Secondo gli stessi commentatori di ideologia libertaria, è stata la mancanza di una scienza politica anarchica a spingere l’anarchismo spagnolo ad accettare la scelta democratica della collaborazione tra le forze antifasciste, in omaggio alla priorità della lotta contro il nemico comune, e ad accettare infine la militarizzazione delle milizie e con essa la fine del potere rivoluzionario del popolo.

Una prospettiva marxista
Il percorso del movimento anarchico durante le vicende rivoluzionarie spagnole fornisce una chiave di lettura importante dei principi libertari, messi alla prova in una data situazione storica.
Alla prospettiva marxista di classe, che vede la contrapposizione tra borghesia e proletariato, gli anarchici – perlomeno in teoria – sostituiscono la contrapposizione tra Stato e non-Stato, potere e libertà.
Secondo i principi anarchici, la dittatura del proletariato è altrettanto negativa dello Stato capitalista e – al limite – del fascismo, in quanto essa è comunque espressione di Stato e di potere, e questi sono male di per se stessi, a prescindere dalla classe che ne detiene il controllo.
Ma il rifiuto del potere in quanto tale li porta in direzione esattamente opposta: non volendo guidare la presa del potere da parte dei lavoratori, che pure ne avevano le forze, gli anarchici lo cedono alle forze politiche controrivoluzionarie, pur essendo queste in minoranza, e con questo di fatto impediscono la vittoria della rivoluzione.
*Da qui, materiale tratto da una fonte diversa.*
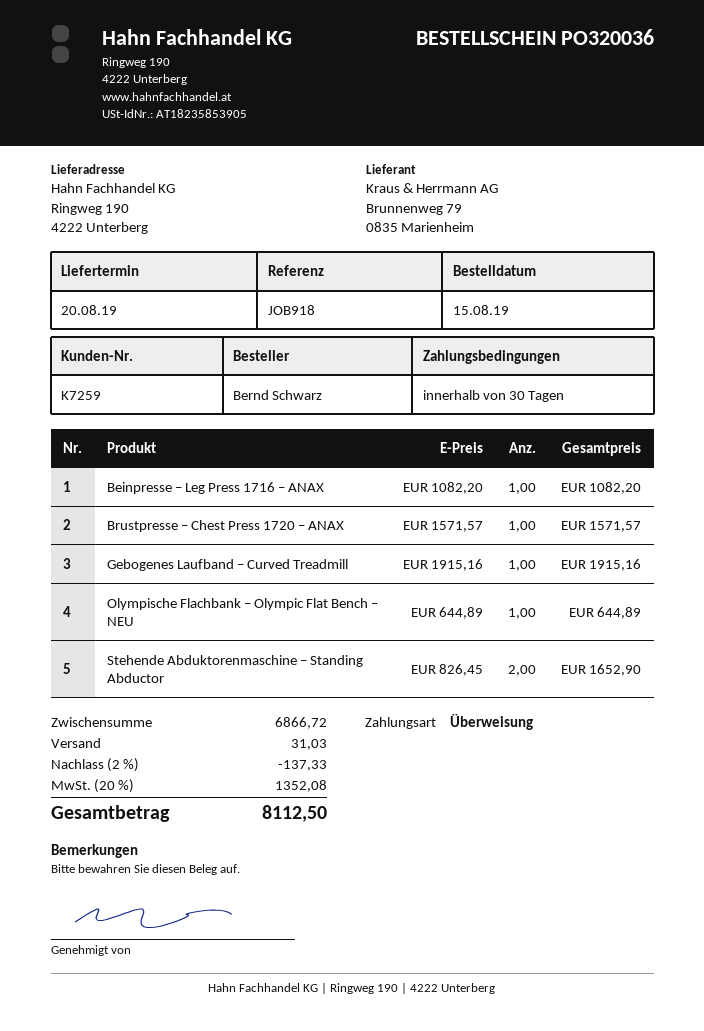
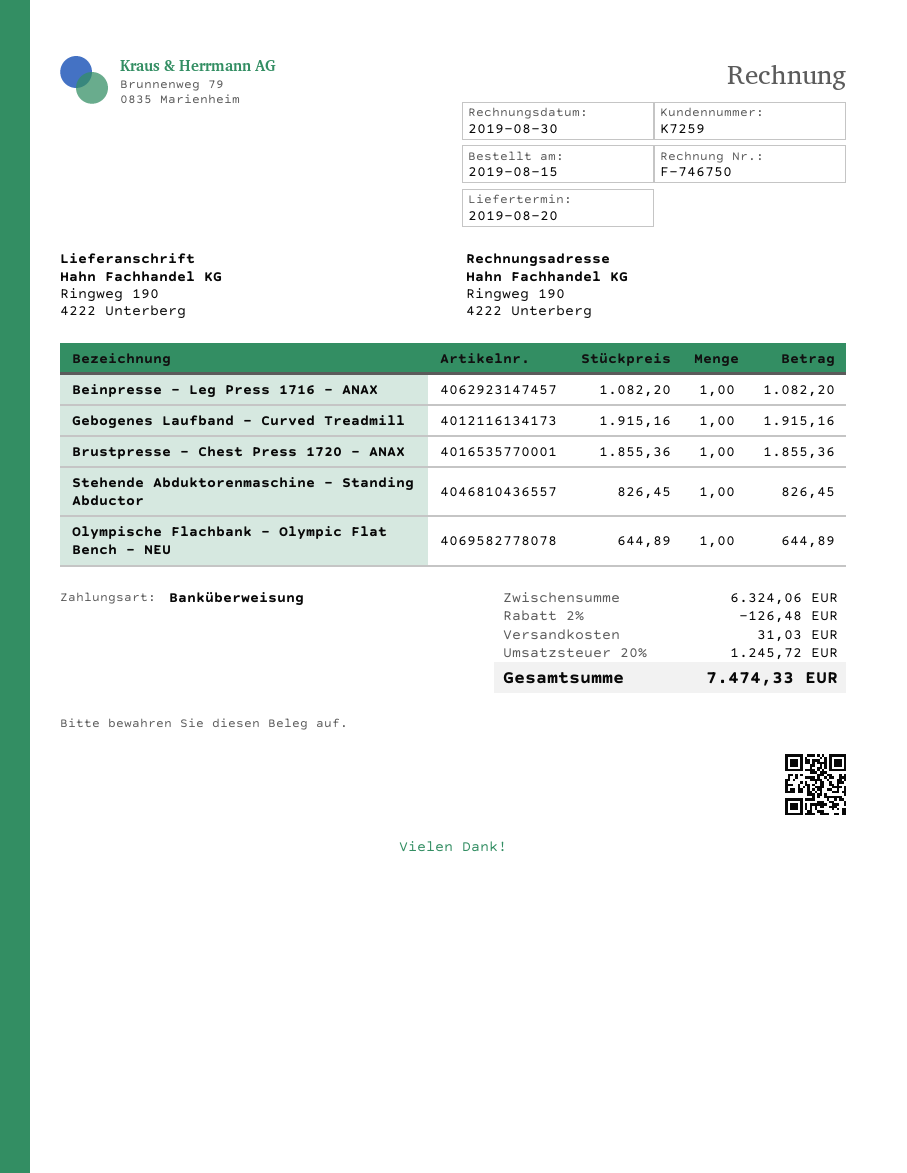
Brustpresse – Chest Press 1720 – ANAX: 1 x 1571.57 = 1571.57 -> 1 x 1855.36 = 1855.36
Stehende Abduktorenmaschine – Standing Abductor: 2 x 826.45 = 1652.90 -> 1 x 826.45 = 826.45
subtotal: 6866.72 -> 6324.06
discount: 2% = 137.33 -> 2% = 126.48
tax: 20% = 1352.08 -> 20% = 1245.72
total: 8112.50 -> 7474.33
E come correttamente (sebbene con altri intenti ed in altra prospettiva) rilevato da Faurè, questo errore iniziale li porta a poco a poco a rinunciare a tutti i loro principi ed alle conquiste rivoluzionarie, per accettare in nome dell’unità antifascista ogni concessione alle forze riformiste e controrivoluzionarie.
L’errore fondamentale, che pone gli anarchici di fronte ad un drammatico paradosso, è dunque non cogliere la natura di classe del potere e dello Stato, e, di conseguenza, rinunciare alla conquista del potere da parte dei lavoratori. Di fatto, i libertari in Spagna rinunciano al potere in nome della rivoluzione, senza rendersi conto (o in alcuni casi – ed è questo l’aspetto tragico della vicenda – nonostante la consapevolezza) che il rifiuto del potere non può che portare alla sconfitta della rivoluzione.